[Opening Data section]

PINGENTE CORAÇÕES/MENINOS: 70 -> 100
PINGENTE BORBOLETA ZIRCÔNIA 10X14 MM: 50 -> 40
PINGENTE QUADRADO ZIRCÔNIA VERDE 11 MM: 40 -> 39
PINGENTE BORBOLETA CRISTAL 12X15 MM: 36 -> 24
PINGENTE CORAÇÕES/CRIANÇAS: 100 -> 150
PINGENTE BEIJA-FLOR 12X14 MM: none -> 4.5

[Closing Data section]

Retype all of the records above, keeping them identical.

**Answer space**.
PINGENTE CORAÇÕES/MENINOS: 70 -> 100
PINGENTE BORBOLETA ZIRCÔNIA 10X14 MM: 50 -> 40
PINGENTE QUADRADO ZIRCÔNIA VERDE 11 MM: 40 -> 39
PINGENTE BORBOLETA CRISTAL 12X15 MM: 36 -> 24
PINGENTE CORAÇÕES/CRIANÇAS: 100 -> 150
PINGENTE BEIJA-FLOR 12X14 MM: none -> 4.5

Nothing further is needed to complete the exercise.